Uykusuna sözü geçmeyenin, insanlığa sözü geçer mi?

Uyurken bile Allah la olduğunu kim anladı? Talep ve Hak et!

Allah’la olmak, beden uykuda ruh uyanık, sürekli Allah’la kaygılı olmak Allah seni halk etti ve seni bırakmadı andı.

Hakikatin asası, zulmün kırbacını yenmiştir. Pasif iyiden aktif iyiye geçenler, lidere karşı çıkanlar çok olmuştur. Aslında lider önce öğrenir, sonra öğretir.

Elini göğsüne koy, yani vicdanına koy demektir. Vicdanlı, merhametli davranan dünyanın lideri olur. Hakiki lider emretmez, hizmet eder. Hz İsa da su gibi lider oldu.

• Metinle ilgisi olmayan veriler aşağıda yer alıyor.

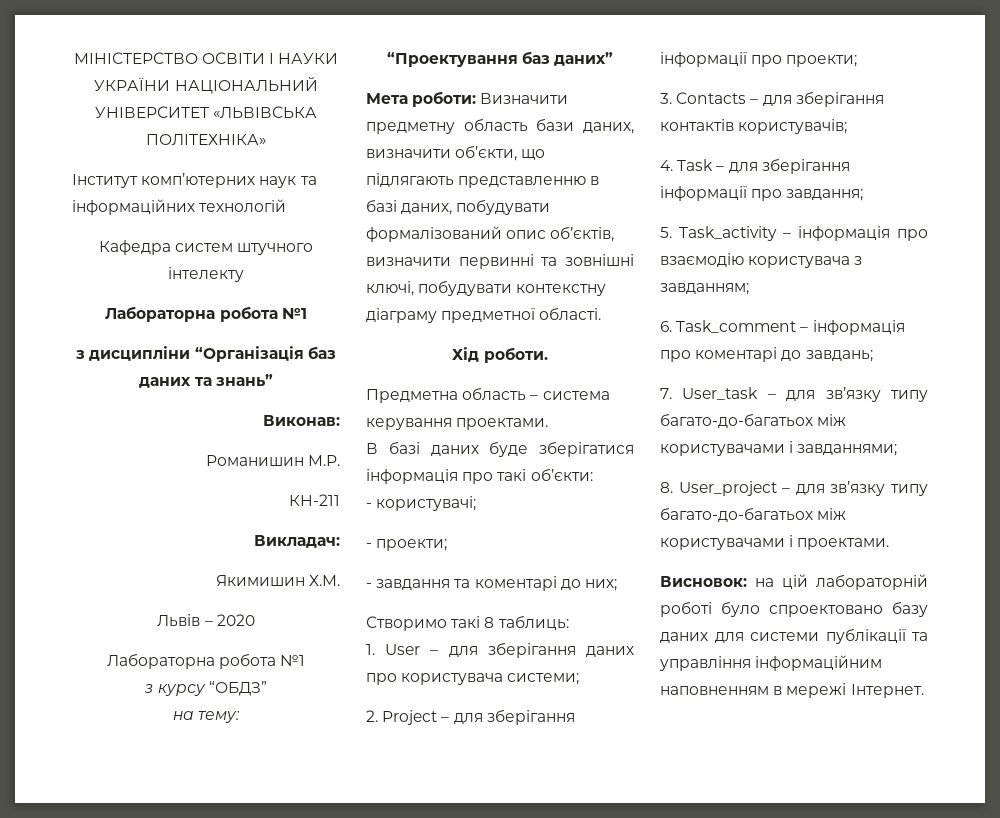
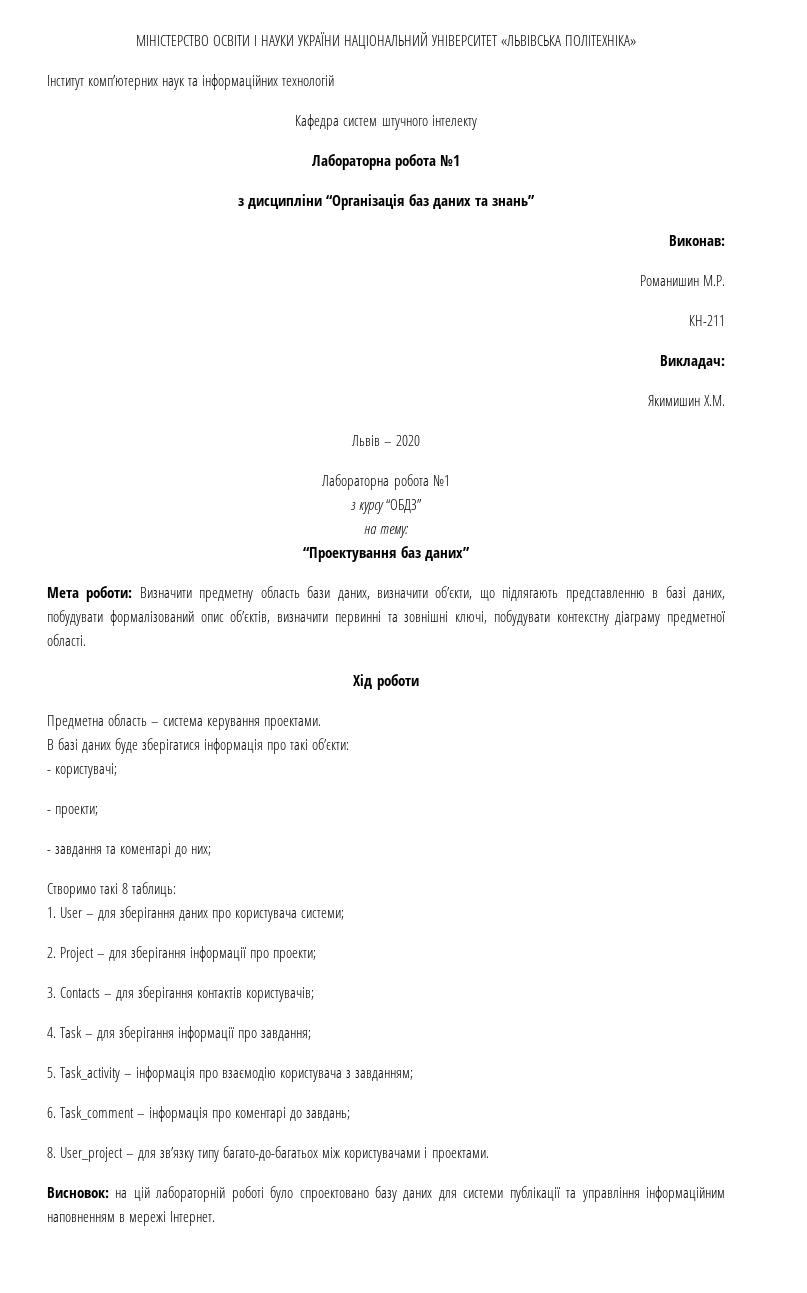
- Хід роботи.
+ Хід роботи
- 7. User_task – для зв’язку типу багато-до-багатьох між користувачами і завданнями;

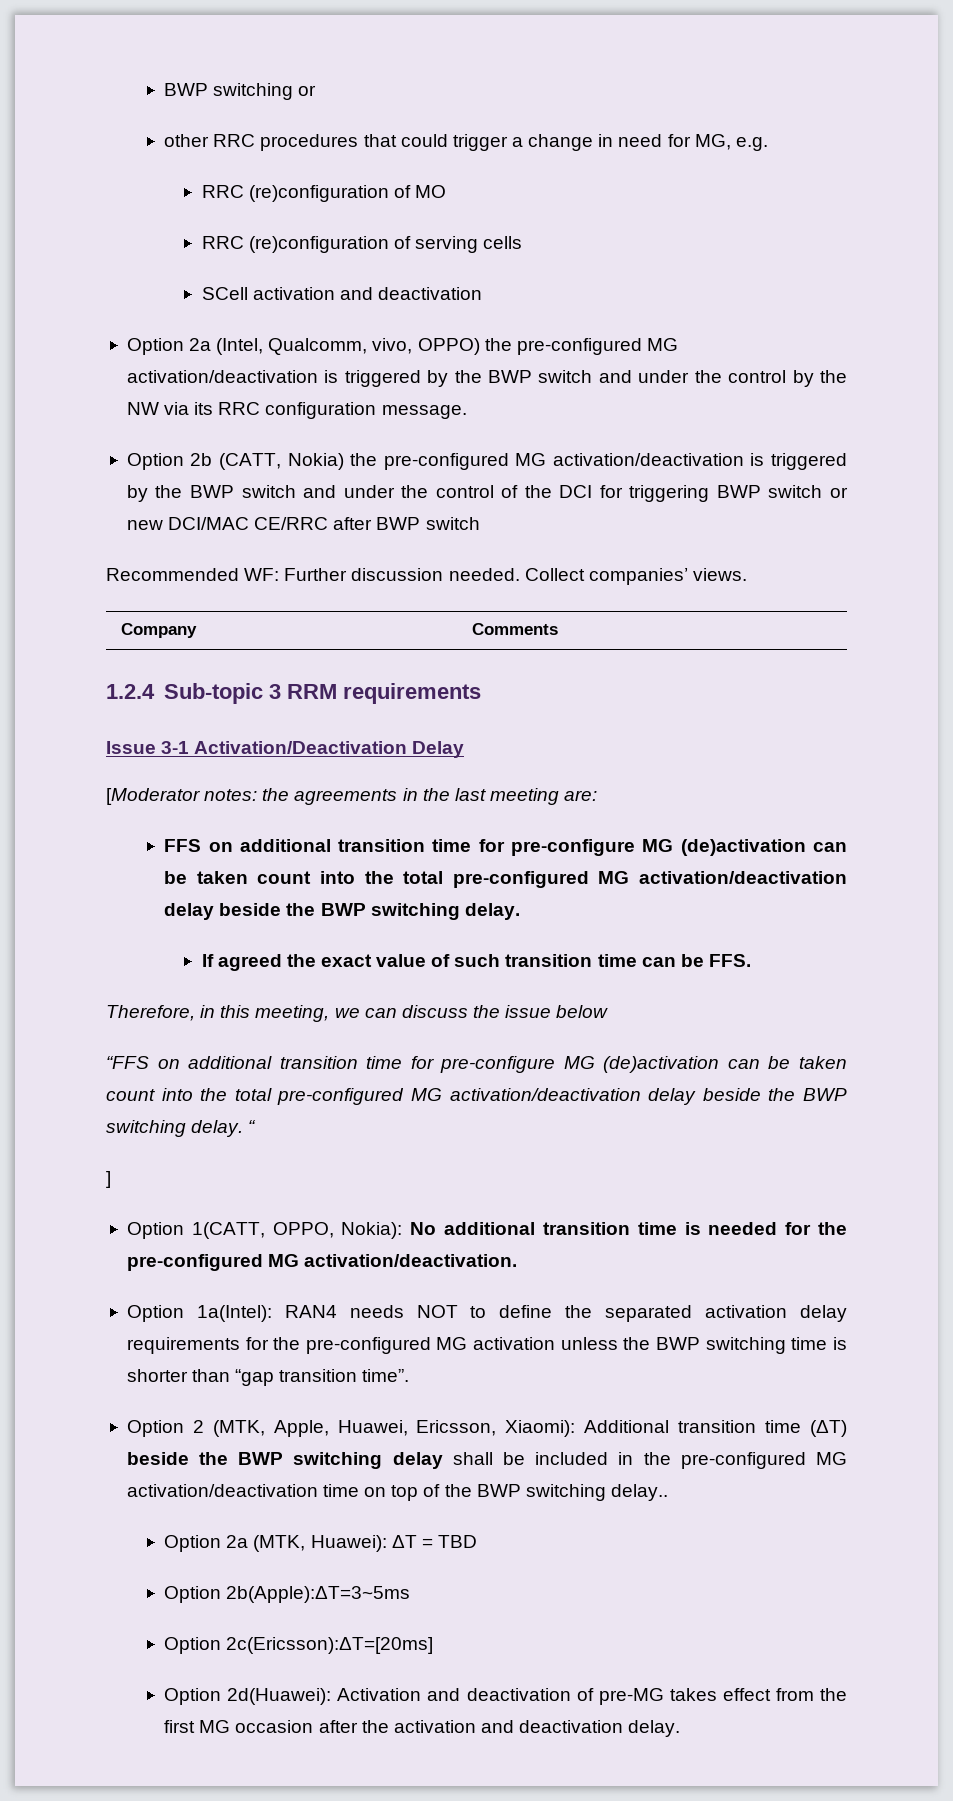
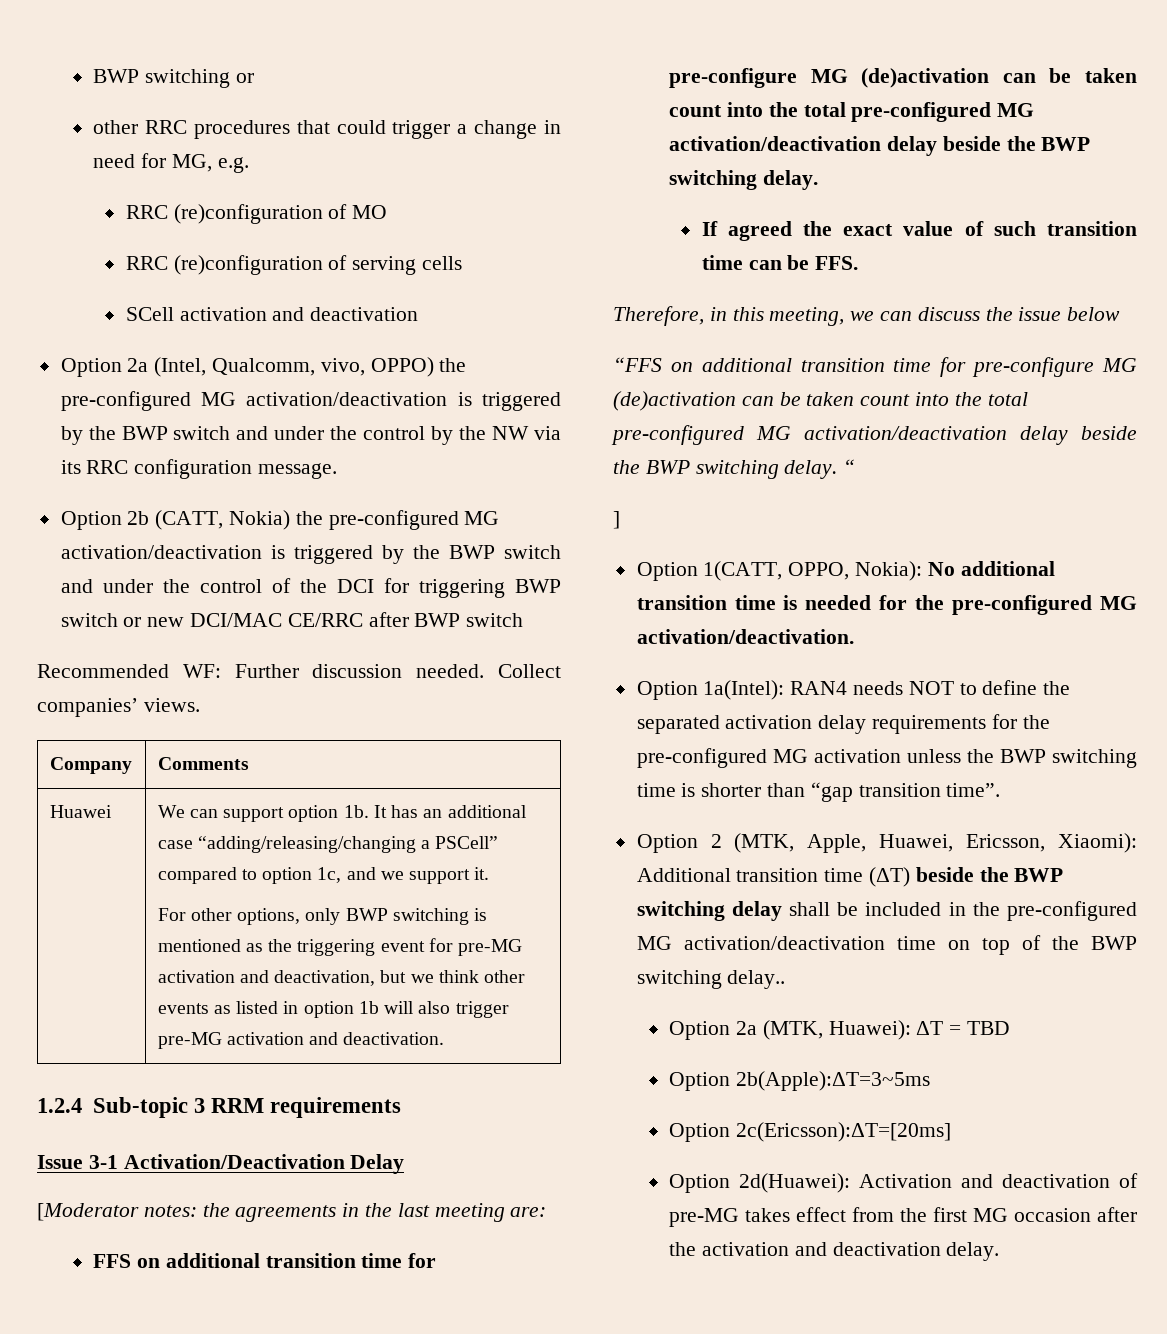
+ Huawei | We can support option 1b. It has an additional case “adding/releasing/changing a PSCell” compared to option 1c, and we support it.
+ For other options, only BWP switching is mentioned as the triggering event for pre-MG activation and deactivation, but we think other events as listed in option 1b will also trigger pre-MG activation and deactivation.

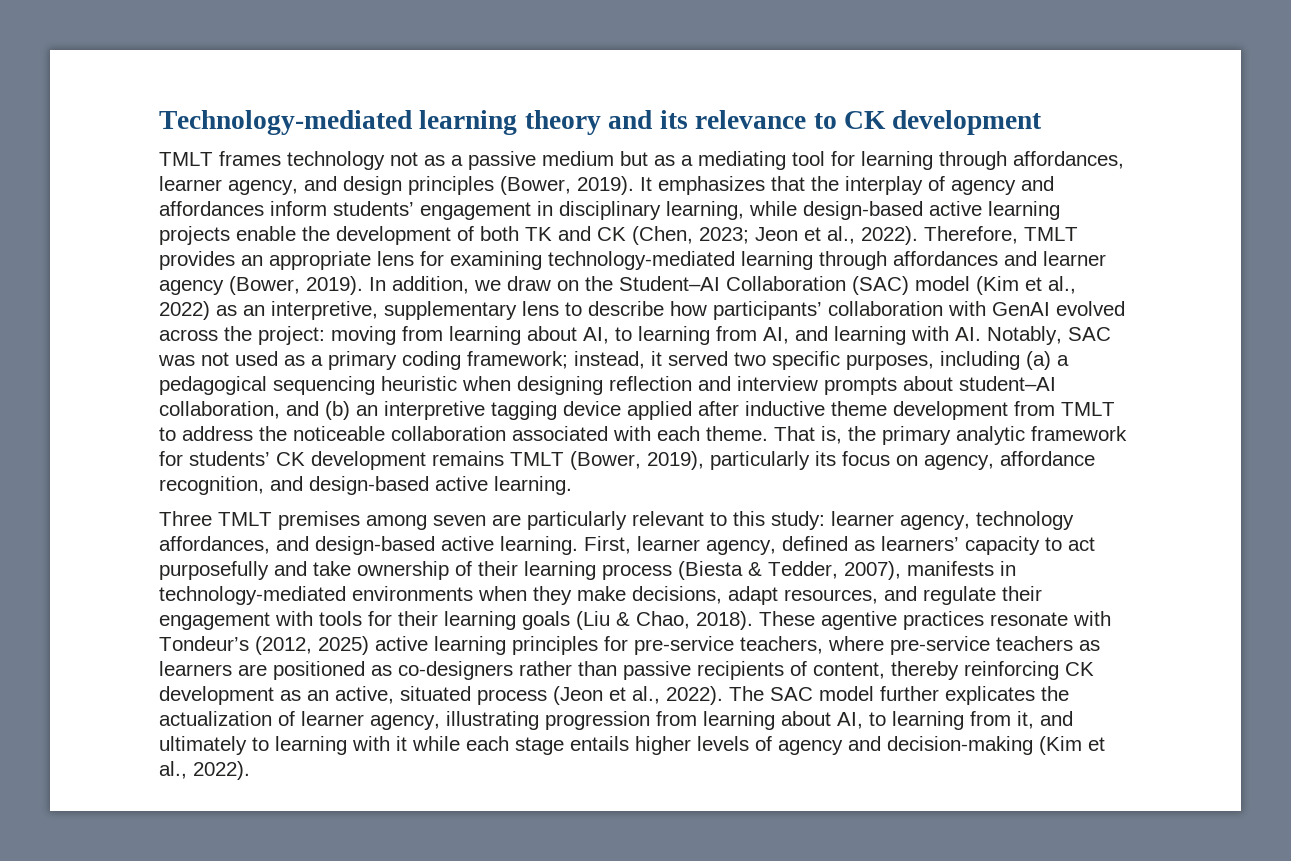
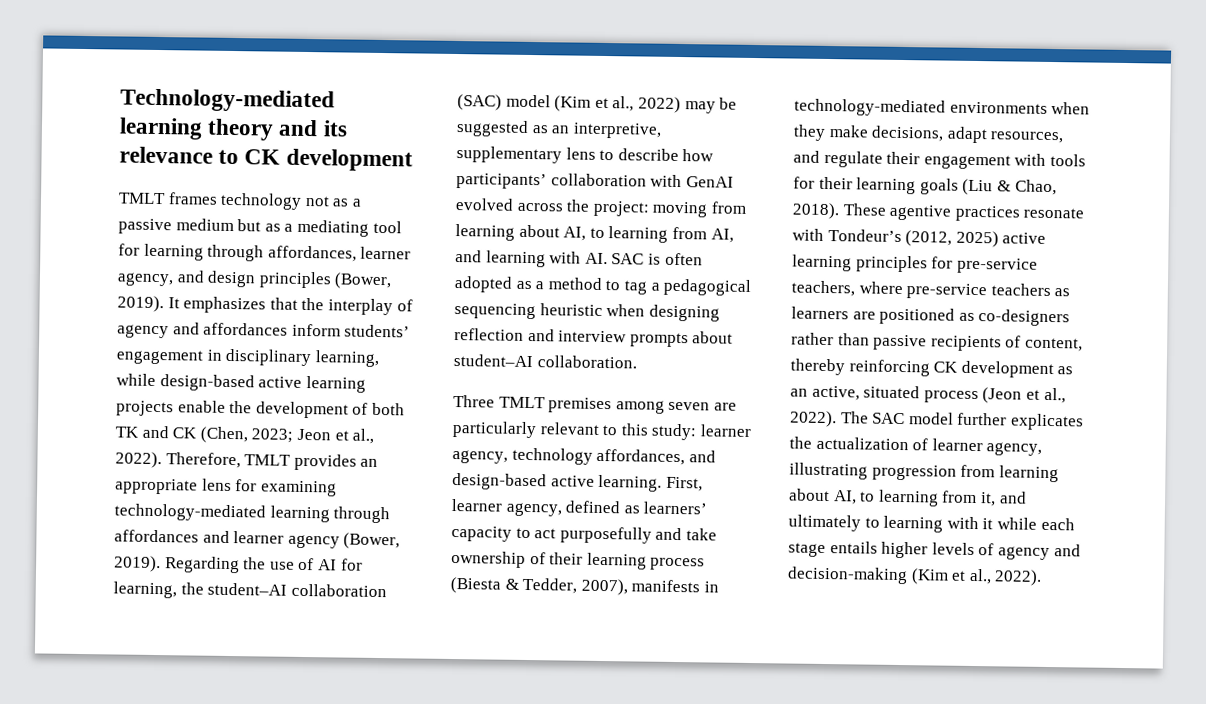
- In addition, we draw on the Student–AI Collaboration (SAC) model (Kim et al., 2022) as an interpretive, supplementary lens to describe how participants’ collaboration with GenAI evolved across the project: moving from learning about AI, to learning from AI, and learning with AI. Notably, SAC was not used as a primary coding framework; instead, it served two specific purposes, including (a) a pedagogical sequencing heuristic when designing reflection and interview prompts about student–AI collaboration, and (b) an interpretive tagging device applied after inductive theme development from TMLT to address the noticeable collaboration associated with each theme. That is, the primary analytic framework for students’ CK development remains TMLT (Bower, 2019), particularly its focus on agency, affordance recognition, and design-based active learning.
+ Regarding the use of AI for learning, the student–AI collaboration (SAC) model (Kim et al., 2022) may be suggested as an interpretive, supplementary lens to describe how participants’ collaboration with GenAI evolved across the project: moving from learning about AI, to learning from AI, and learning with AI. SAC is often adopted as a method to tag a pedagogical sequencing heuristic when designing reflection and interview prompts about student–AI collaboration.

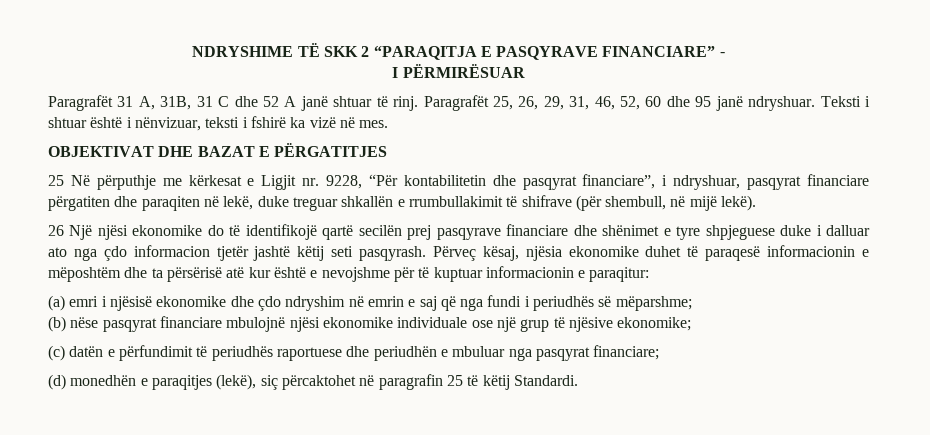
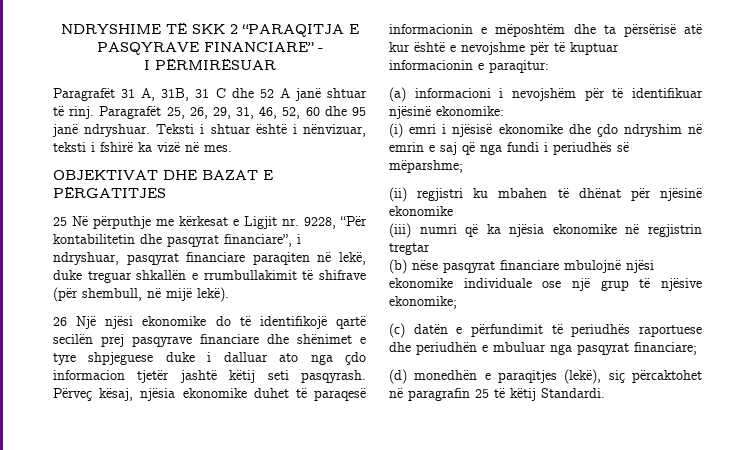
- 25 Në përputhje me kërkesat e Ligjit nr. 9228, “Për kontabilitetin dhe pasqyrat financiare”, i ndryshuar, pasqyrat financiare përgatiten dhe paraqiten në lekë, duke treguar shkallën e rrumbullakimit të shifrave (për shembull, në mijë lekë).
+ 25 Në përputhje me kërkesat e Ligjit nr. 9228, “Për kontabilitetin dhe pasqyrat financiare”, i ndryshuar, pasqyrat financiare paraqiten në lekë, duke treguar shkallën e rrumbullakimit të shifrave (për shembull, në mijë lekë).
- (a) emri i njësisë ekonomike dhe çdo ndryshim në emrin e saj që nga fundi i periudhës së mëparshme;
+ (a) informacioni i nevojshëm për të identifikuar njësinë ekonomike:
+ (i) emri i njësisë ekonomike dhe çdo ndryshim në emrin e saj që nga fundi i periudhës së mëparshme;
+ (ii) regjistri ku mbahen të dhënat për njësinë ekonomike
+ (iii) numri që ka njësia ekonomike në regjistrin tregtar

Lider kusursuz olmaz. Çünkü insan kusursuz olmaz. O da liderdir, insanın lideridir ve kusurludur. Kusursuz melektir. Melek lider olamaz. İnsana secde eder, insanın melekesi olur.

Yaptığı iyiliği, kazanç kapısı yapan, lider değildir. Hakiki lider, yalnız Allah’a dayanır.

Her şeyi bilmek, derttir, yüktür. Bilmek insanı yorar. Bilgi bileni, içine çeker. Burada âlimi mutlak olan Allah, kuluna orada dur der.

Her şey eksiktir. Allah’la tamamlanır. La eksik; illa tamam, demektir. Ölüm, yokta varlık; varlık, hayat sureta varlıktır.

İnsan, insanın sorunudur. Bencil insan, Allah’ın insana verdiği özgürlüğü elinden alıp, onları esir gibi kullanmaya kalkar.

Küçük yanlışlıklara müdahale edilmezse, büyükleri gelir, tarumar eder, tahrip eder. Toprağa gömer, toprak eritir, bitirir, iskelet kalır, bir müddet sonra o da kalmaz.

İstismarcılık, ilahi sisteme uymaz. Allah, istismarcıları sevmez ama onlara bile merhamet eder, kahren lütfeder.

Allah’ın Biz demesi, azameti itibariyledir. İnsanın dili lisanı, Allah’ı ifade etmeye yetmez.

Sema, işitmek, dinlemek, demlenmek manasına gelir. Dinlerken, vecde gelip dönerek hareket etmek, kendi tarzına göre Allah’ı zikretmektir.

Maddi aldanmalar, bir şey değildir. Manevi aldanmalar, zaman ve sıhhat gibi insanın kıymetli varlığına dokunur.

Hidayete talip olmayana, hiçbir kimse hidayet etmez. Araçları amaç edinmeyene kıble, araçtır, karşılığı hacdır. Asıl kalbin kıblesi, Allah’tır.